Is it necessary to quilt the outer border?
#11
Super Member
Join Date: Jul 2010
Posts: 1,029
I've always been told that the density of quilting on the border should match the density within the quilt middle so that it will "hang" correctly. If you don't do any quilting, I think it would majorly shift over time and washes and possibly sag. I would at least do perpendicular lines every 6 inches from your inside seam.
#12
Super Member
Join Date: Jun 2010
Location: The Deep South near Cajun Country, USA
Posts: 5,390
The batting statement tells me it has to have a seam or a tie every 6 inches. That's what I would do. Batting shifts and knots up if there is no quilting to keep it stable, especially when it is washed.
#16
Super Member
Join Date: Jun 2011
Location: Illinois
Posts: 9,018
Yes, do some simple quilting on that last border.....it will get the most wear and needs to be secured..it will not take away from the design of the fabric. Especially since this is a lap quilt, it will get more handling and laundering that a bed quilt.
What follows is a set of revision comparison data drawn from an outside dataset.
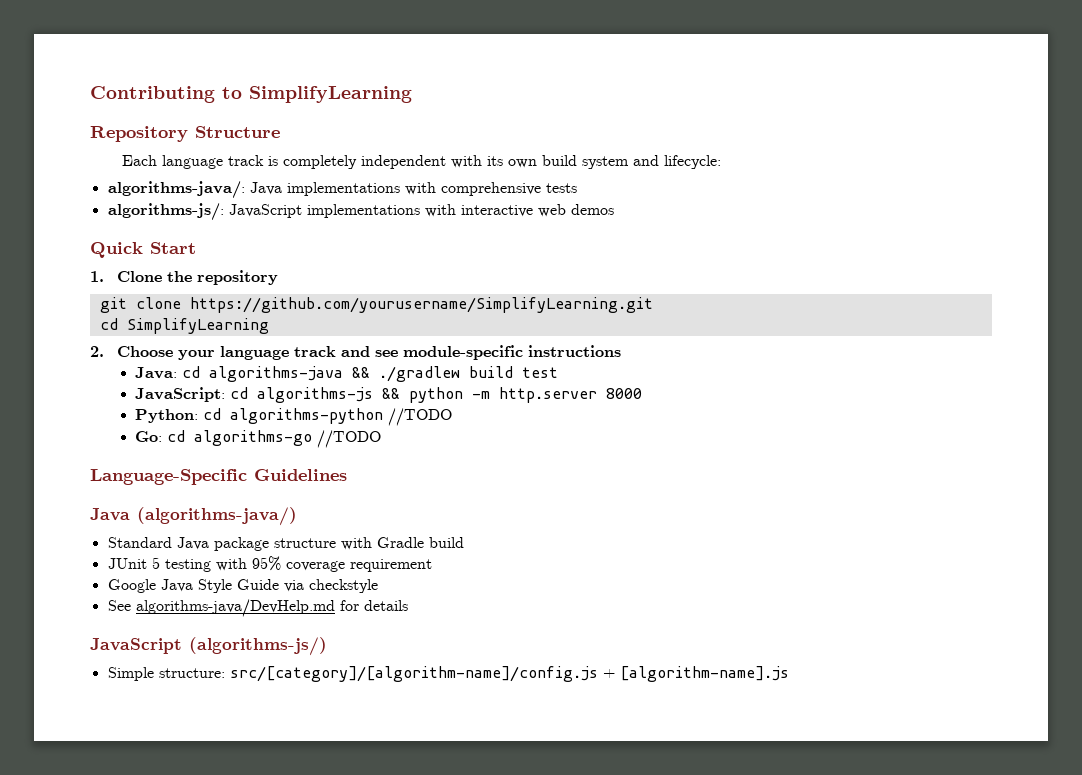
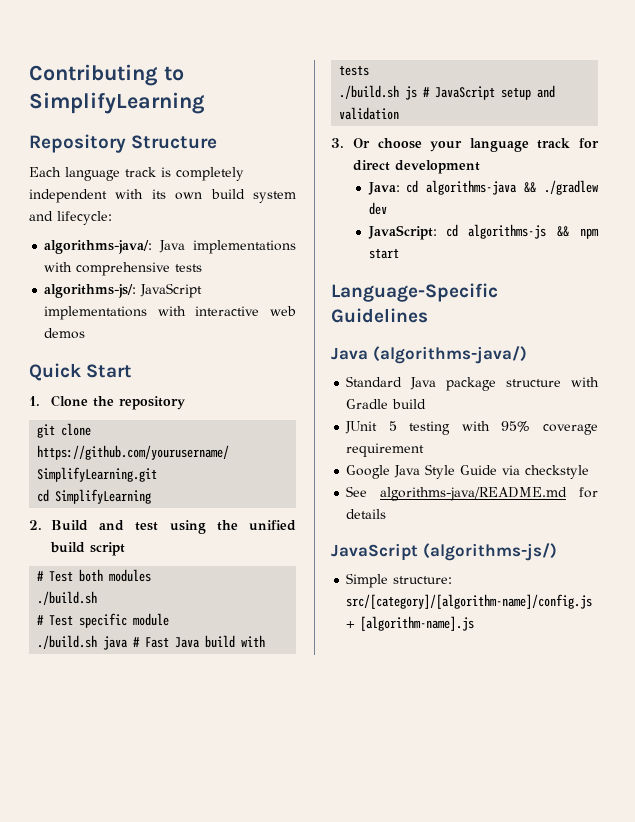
- 2. Choose your language track and see module-specific instructions
+ 2. Build and test using the unified build script
+ # Test both modules
+ ./build.sh
+ # Test specific module
+ ./build.sh java # Fast Java build with tests
+ ./build.sh js # JavaScript setup and validation
+ 3. Or choose your language track for direct development
- Java: cd algorithms-java && ./gradlew build test
+ Java: cd algorithms-java && ./gradlew dev
- JavaScript: cd algorithms-js && python -m http.server 8000
- Python: cd algorithms-python //TODO
- Go: cd algorithms-go //TODO
+ JavaScript: cd algorithms-js && npm start
- See algorithms-java/DevHelp.md for details
+ See algorithms-java/README.md for details

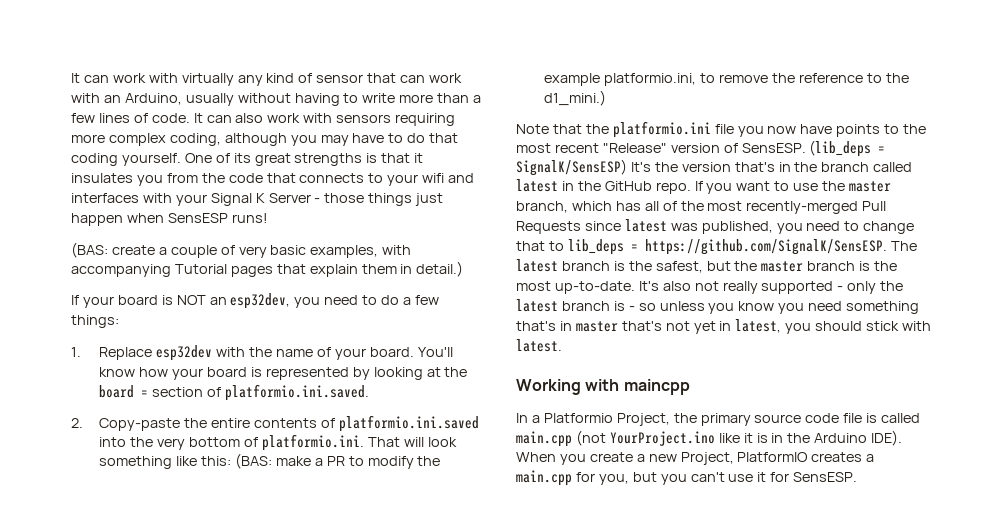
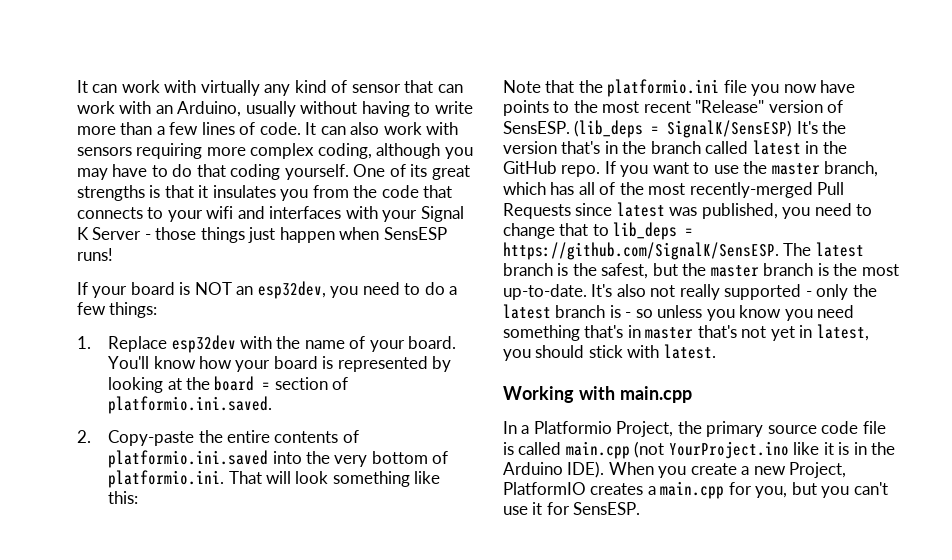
- (BAS: create a couple of very basic examples, with accompanying Tutorial pages that explain them in detail.)
- 2. Copy-paste the entire contents of platformio.ini.saved into the very bottom of platformio.ini. That will look something like this: (BAS: make a PR to modify the example platformio.ini, to remove the reference to the d1_mini.)
+ 2. Copy-paste the entire contents of platformio.ini.saved into the very bottom of platformio.ini. That will look something like this:
- Working with maincpp
+ Working with main.cpp

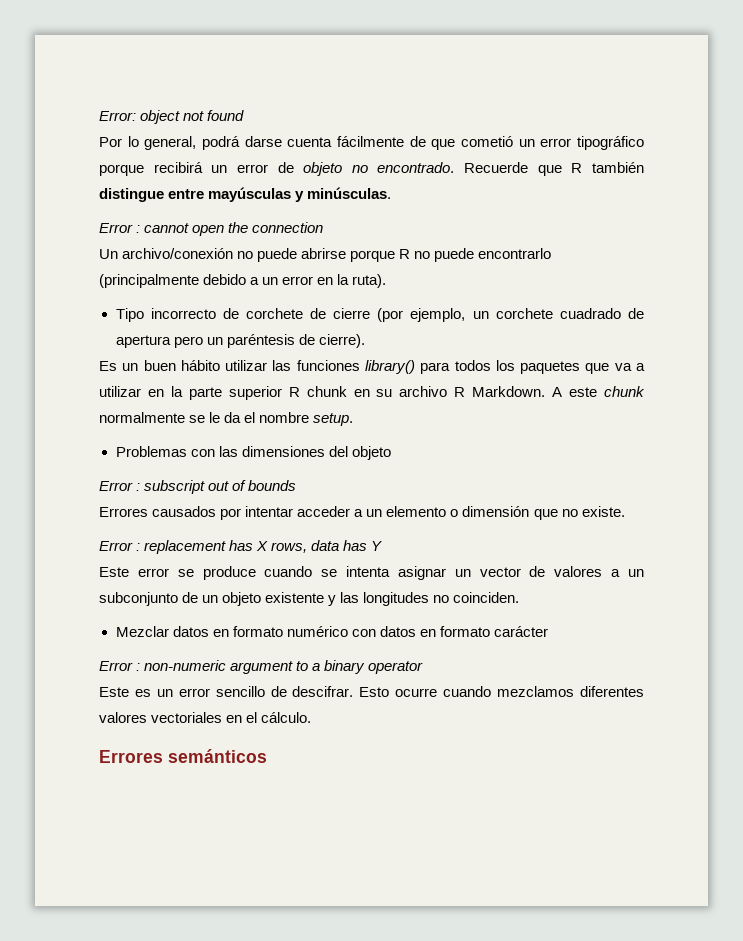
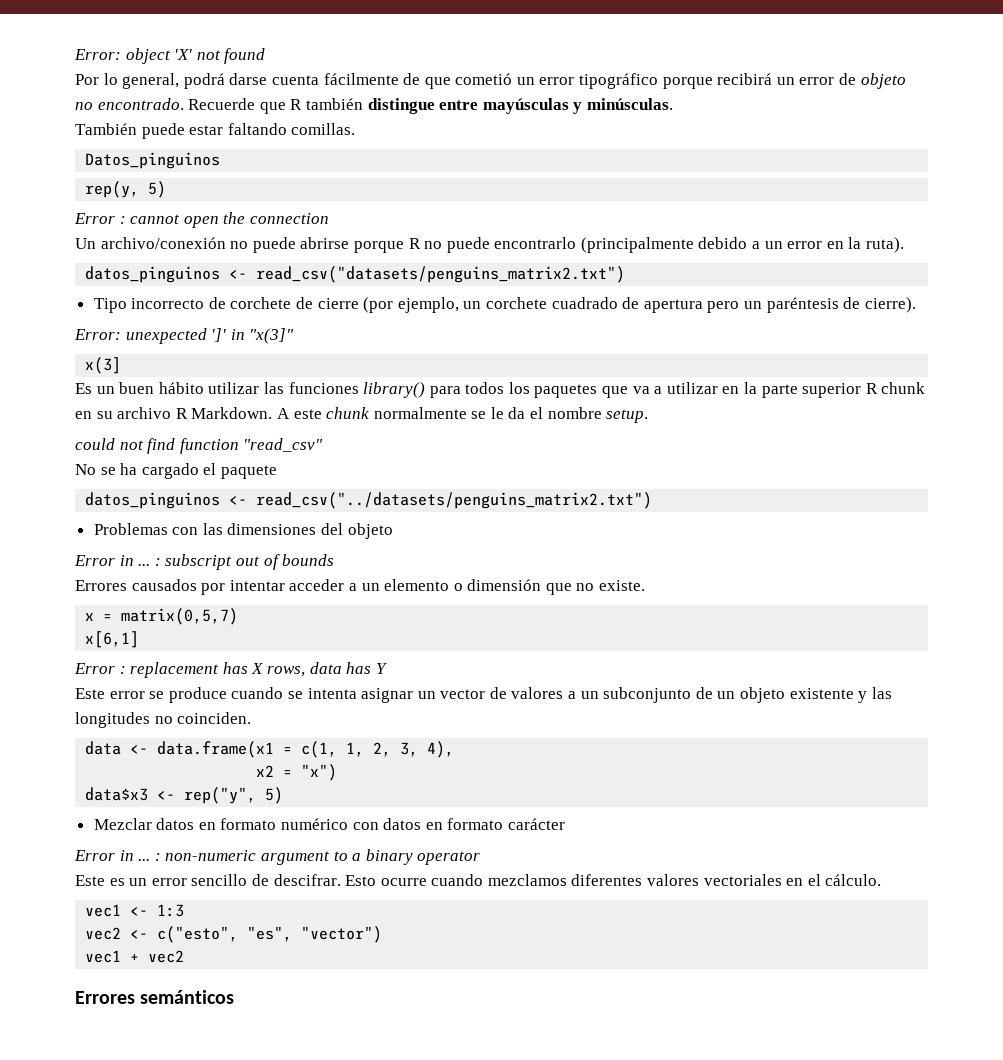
- Error: object not found
+ Error: object 'X' not found
+ También puede estar faltando comillas.
+ Datos_pinguinos
+ rep(y, 5)
+ datos_pinguinos <- read_csv("datasets/penguins_matrix2.txt")
+ Error: unexpected ']' in "x(3]"
+ x(3]
+ could not find function "read_csv"
+ No se ha cargado el paquete
+ datos_pinguinos <- read_csv("../datasets/penguins_matrix2.txt")
- Error : subscript out of bounds
+ Error in ... : subscript out of bounds
+ x = matrix(0,5,7)
+ x[6,1]
+ data <- data.frame(x1 = c(1, 1, 2, 3, 4),
+ x2 = "x")
+ data$x3 <- rep("y", 5)
- Error : non-numeric argument to a binary operator
+ Error in ... : non-numeric argument to a binary operator
+ vec1 <- 1:3
+ vec2 <- c("esto", "es", "vector")
+ vec1 + vec2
Remember, we launder things more often these days than years gone by.........
#17
Super Member
Join Date: Jun 2012
Location: Sonoma County, CA
Posts: 4,299
I don't always quilt in my borders and they seem to wear just fine. I have one I use as a throw and since the dogs snuggle in it too it's washed very frequently and no problems at all with batting shifting. We probably do launder things more often than in days of yore but batting is a lot more stable now too, so I think that compensates.
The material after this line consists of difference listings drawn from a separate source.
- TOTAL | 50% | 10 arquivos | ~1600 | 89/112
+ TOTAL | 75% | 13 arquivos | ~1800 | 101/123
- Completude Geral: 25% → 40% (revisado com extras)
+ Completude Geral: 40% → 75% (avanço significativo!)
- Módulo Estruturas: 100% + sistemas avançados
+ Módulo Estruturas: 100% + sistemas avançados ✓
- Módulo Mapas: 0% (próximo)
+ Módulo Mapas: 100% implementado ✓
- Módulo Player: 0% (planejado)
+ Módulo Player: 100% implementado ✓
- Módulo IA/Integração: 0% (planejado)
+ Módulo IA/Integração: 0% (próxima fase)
If you do ties, think about the loooong expanses with no ties! If you were tying that quilt you could very well have had ties along the edge of the border and not in the border at all and it would have been fine.
The way my gran taught me (and she tied all her quilts) is that if you need a tie every 6 inches that means if you go 6 inches out from your first tie and use that measurement to draw an imaginary circle (so a 12-inch circle with a tie in the center), you need to put ties on that circle edge; top, bottom, left, right. Keep that up until the entire quilt is covered.
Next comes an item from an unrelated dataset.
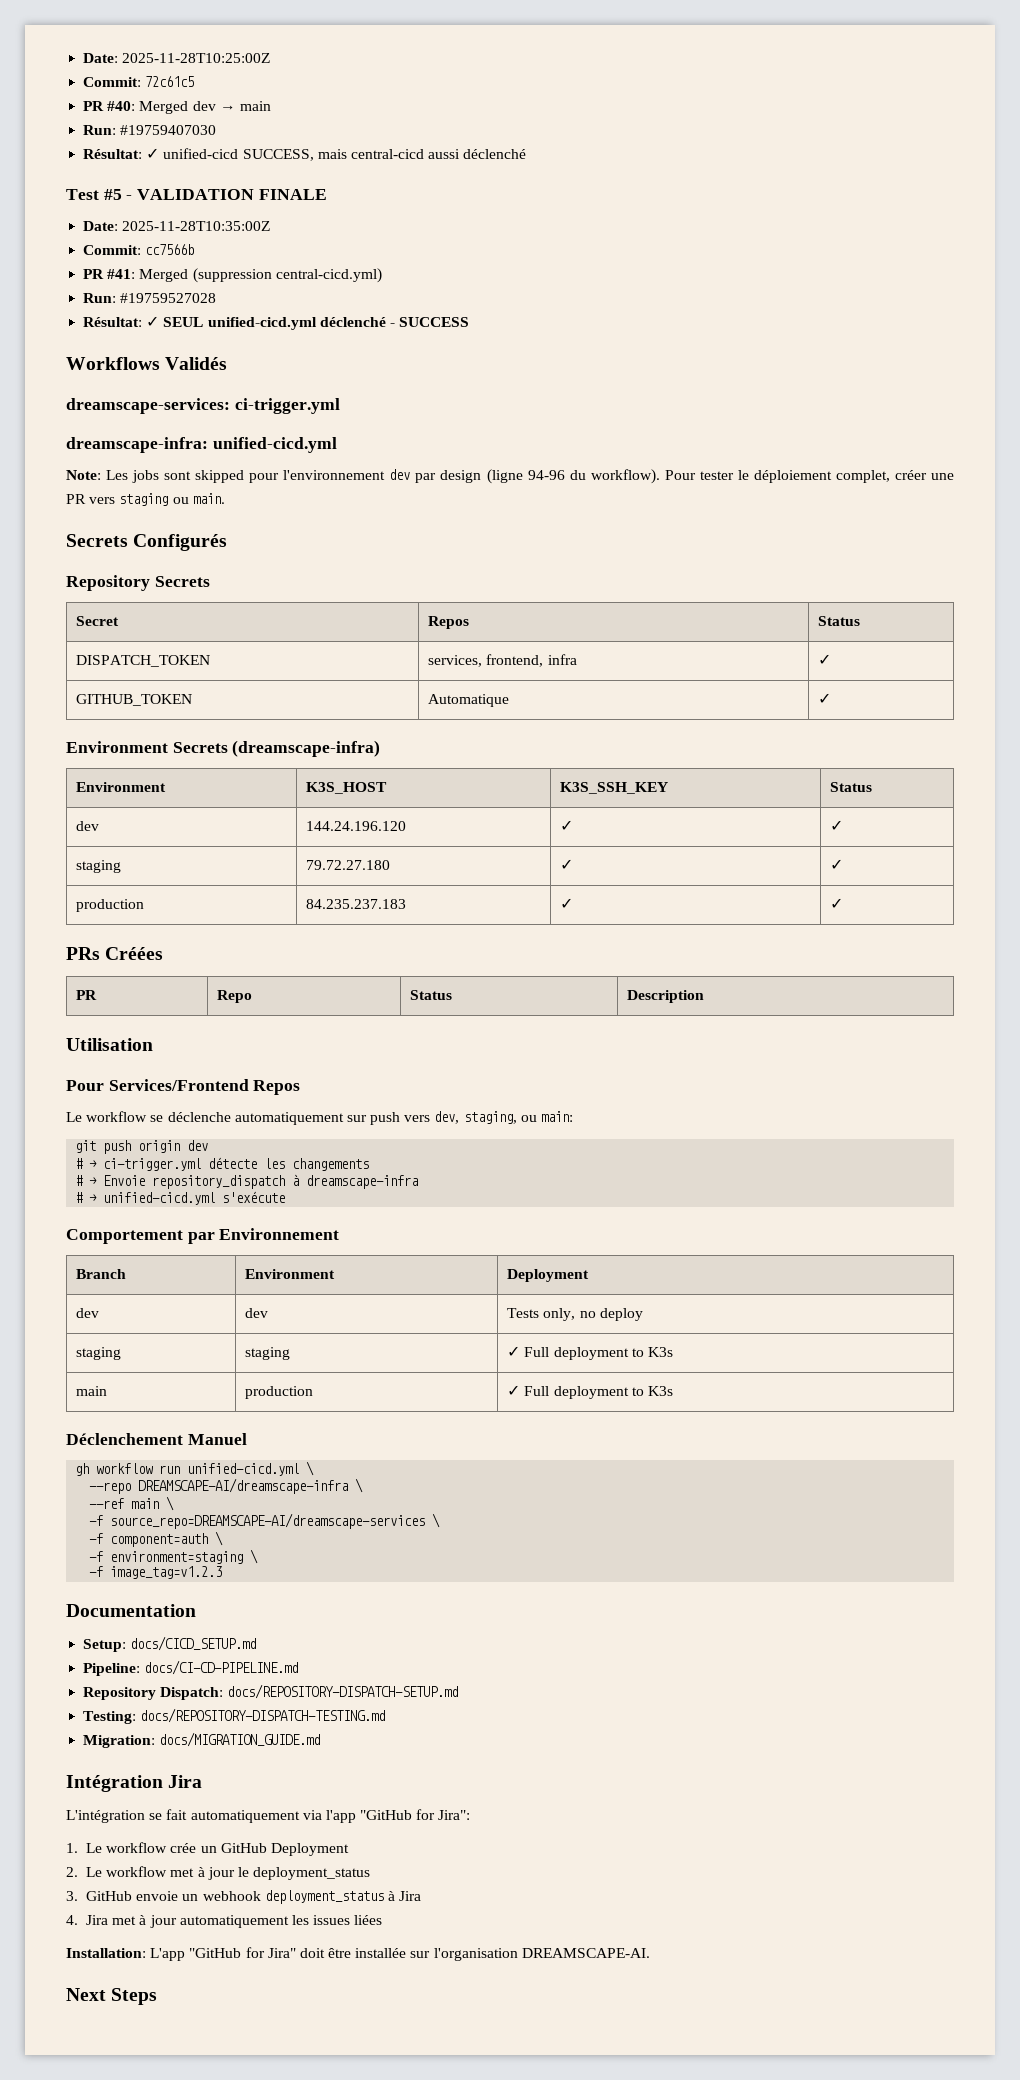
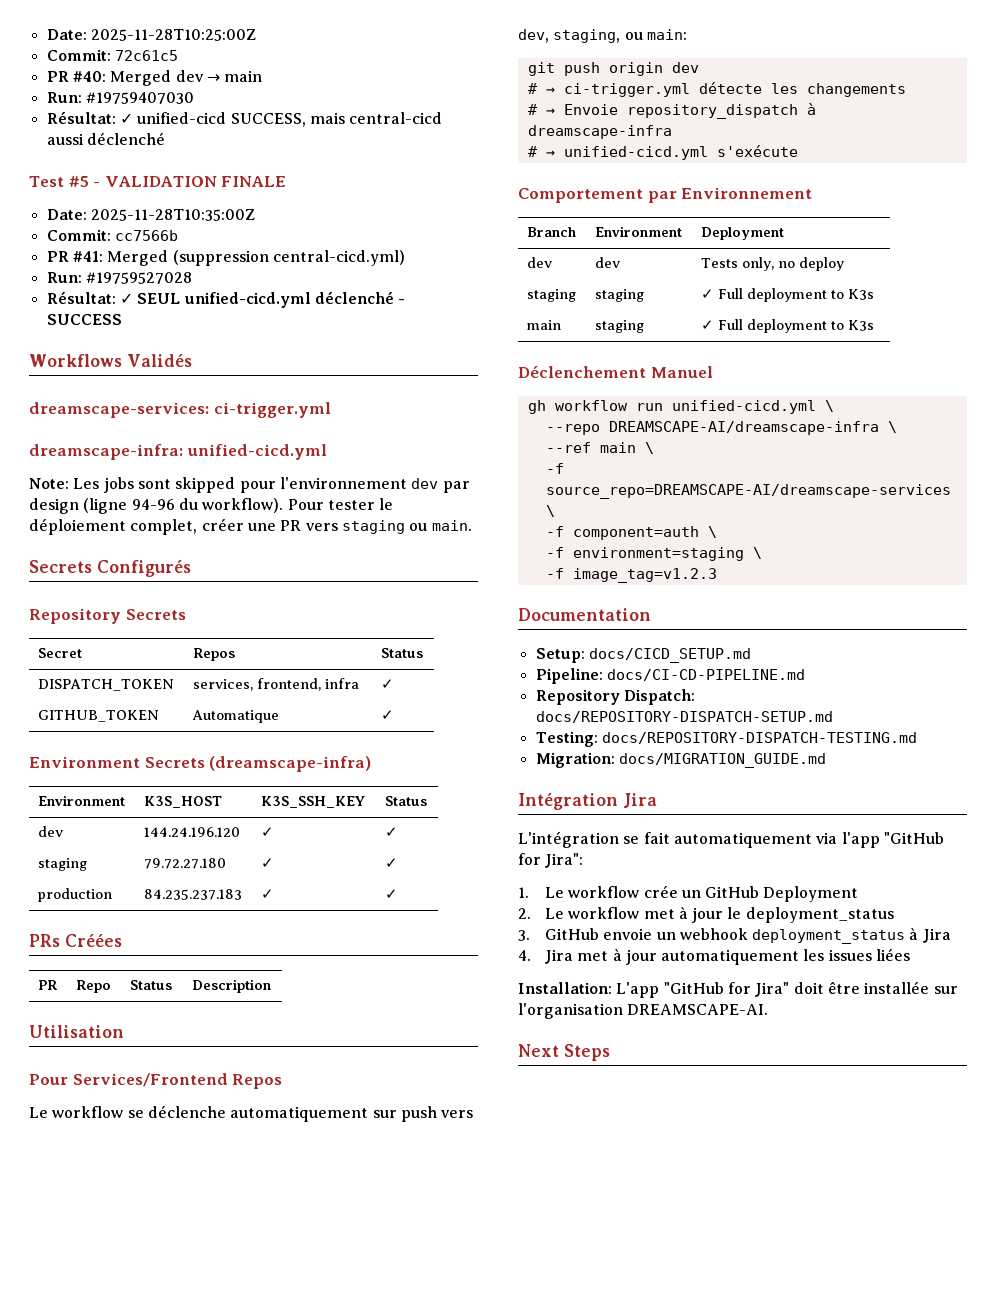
- main | production | ✓ Full deployment to K3s
+ main | staging | ✓ Full deployment to K3s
If you have a quilt tied like that, or draw up one in your imagination or on a piece of paper, you can see there are long stretches in each direction with nothing securing it. My gran made ALL of her quilts that way, and they all have survived wonderfully. The bindings wear out and some ties go missing over the years but I've never had one where the batting shifted.
If you do ties, think about the loooong expanses with no ties! If you were tying that quilt you could very well have had ties along the edge of the border and not in the border at all and it would have been fine.
The way my gran taught me (and she tied all her quilts) is that if you need a tie every 6 inches that means if you go 6 inches out from your first tie and use that measurement to draw an imaginary circle (so a 12-inch circle with a tie in the center), you need to put ties on that circle edge; top, bottom, left, right. Keep that up until the entire quilt is covered.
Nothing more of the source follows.